The second is that it’s critical to tag content with metadata. The computers are getting better at cognitive learning, such as image recognition and sentiment analysis, but unless you provide that metadata in a way that a machine can really understand it, it’s difficult for them to know what is really happening.
We did a poor job of tagging our content when we first implemented the excursions in our recommendations at Holland. For example, if we had a rainy day or a sunny day image, the machine couldn’t give us insights on which one is better to use. Better tagging can help determine what attributes make an image successful, when to use that image and in what context.
When it came to measuring KPIs and tagging metadata, we had to go back to the business to update their recommendations based on what the algorithm needed to really learn.
What are marketers struggling with today related to bringing machine learning into their marketing programs?
There is a lot of buzz around AI and machine learning right now. It’s hard for marketers to cut through the noise and think about the true capabilities that apply to them when it comes to things like process optimisation and engagement.
Very few solutions out there focus purely on the marketer, which makes it even harder. The big industry players don’t seem to focus themselves too much. If you look at Amazon, Google or even Microsoft, their machine learning solutions could be used everywhere, not just for marketing purposes. Their cloud-based machine learning capabilities don’t directly translate to the way marketers think about their business.
Anyone exposed to this from the outside, however, really wants to understand tangible benefits. Say I’m a brand marketer focused on a certain discipline within marketing. How does machine learning benefit me?
And those pieces are not what Silicon Valley is really concentrating on. They’re looking to use it in more complex ways and have left behind those looking to use it more simply. They are certainly focusing computing power on bigger problems, like gene sequencing, which is far more complex than optimising subject lines for an email campaign.
What’s on the horizon? That is, where do you see AI and machine learning for marketers headed in the next five years?
The content creation and curation process will change significantly. To the chagrin of many creative types, insights derived from machine learning will become a bigger part of the creative process. There is concern that machines are taking the human side out of that process, but I don’t think that’s true. It actually moves that human side further up the funnel into that content creation process.
We’ll also see more embedded capabilities within platforms and products. When we met with United recently, they said that they are still relying on vendors for support, but that will change. Agility Harmony, for instance, shows subject line recommendations, next best offers and content optimisations built directly into the platform.

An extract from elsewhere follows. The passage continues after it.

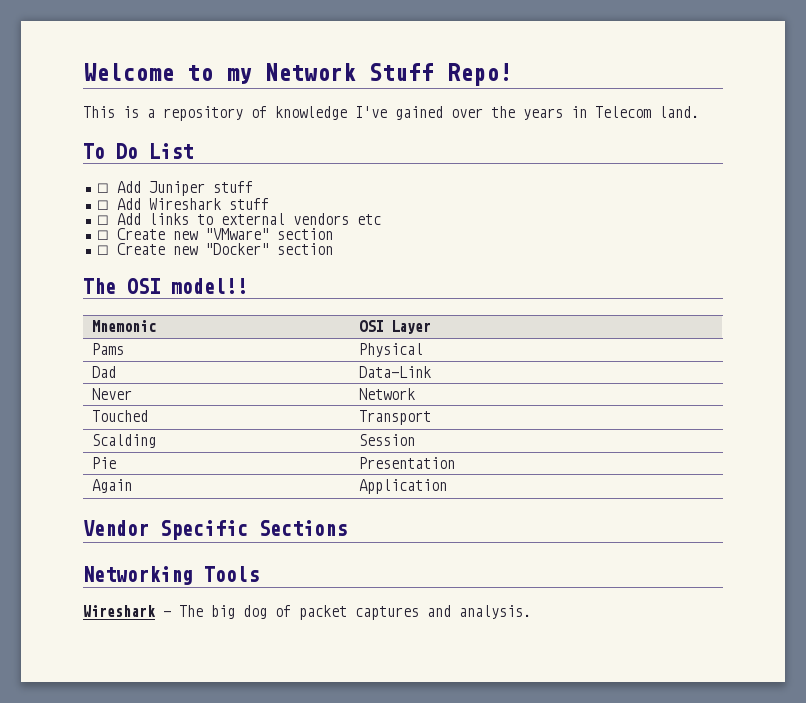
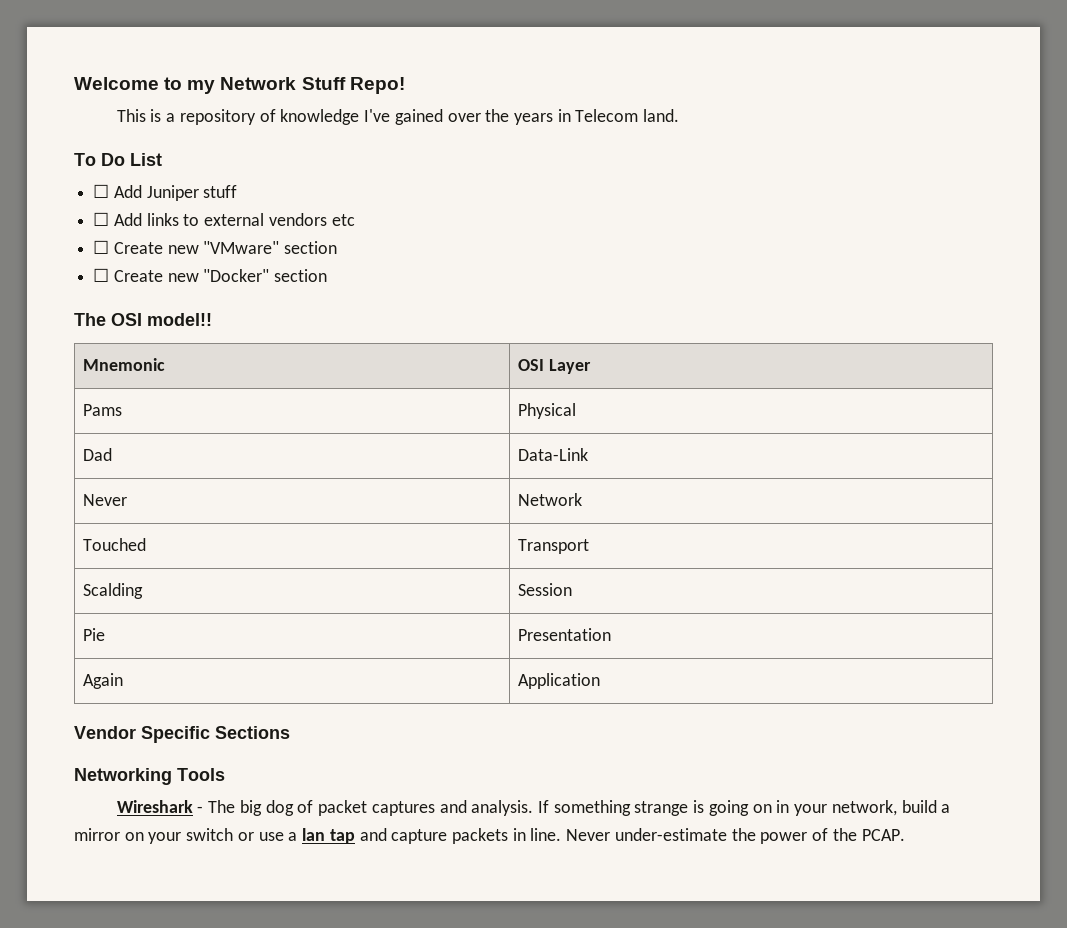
[96,198,269,210] // ☐ Add Wireshark stuff -> (238, 191) none
(531, 612) none -> [537,800,951,816] [74,828,905,844] If something strange is going on in your network, build a mirror on your switch or use a lan tap and capture packets in line. Never under-estimate the power of the PCAP.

Most companies are pretty early in their stage of adoption right now. In that three-to-five-year window, we’re going to see a much higher rate of adoption.

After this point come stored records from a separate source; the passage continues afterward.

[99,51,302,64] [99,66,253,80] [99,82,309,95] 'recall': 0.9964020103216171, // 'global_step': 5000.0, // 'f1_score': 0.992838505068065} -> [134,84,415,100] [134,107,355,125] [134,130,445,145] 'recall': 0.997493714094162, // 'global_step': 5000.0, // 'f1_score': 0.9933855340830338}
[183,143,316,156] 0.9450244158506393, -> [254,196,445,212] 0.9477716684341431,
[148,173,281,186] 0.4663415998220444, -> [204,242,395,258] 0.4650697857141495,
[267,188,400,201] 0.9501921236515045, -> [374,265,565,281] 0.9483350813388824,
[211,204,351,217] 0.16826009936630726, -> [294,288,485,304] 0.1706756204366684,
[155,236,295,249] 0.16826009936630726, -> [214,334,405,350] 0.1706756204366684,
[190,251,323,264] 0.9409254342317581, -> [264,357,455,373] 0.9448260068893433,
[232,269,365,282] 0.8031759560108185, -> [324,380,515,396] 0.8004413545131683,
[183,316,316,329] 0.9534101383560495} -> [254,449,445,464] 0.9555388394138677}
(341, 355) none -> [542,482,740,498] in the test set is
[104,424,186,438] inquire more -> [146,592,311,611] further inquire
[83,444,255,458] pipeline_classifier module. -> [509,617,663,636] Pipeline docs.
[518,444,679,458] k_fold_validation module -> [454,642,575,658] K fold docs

What advice would you give to marketers looking to get started with machine learning in their marketing programs?
Start as soon as you can. Single channel, single data set, single decision, is probably the easiest place to start.
It can be overwhelming to think about the amount of information that is out there and the cultural change that it might take. You see this notion of always-on marketing and hyper-personalisation, but that’s a pretty mature set of use cases. Most companies are just starting to reach customers in a more personalised way.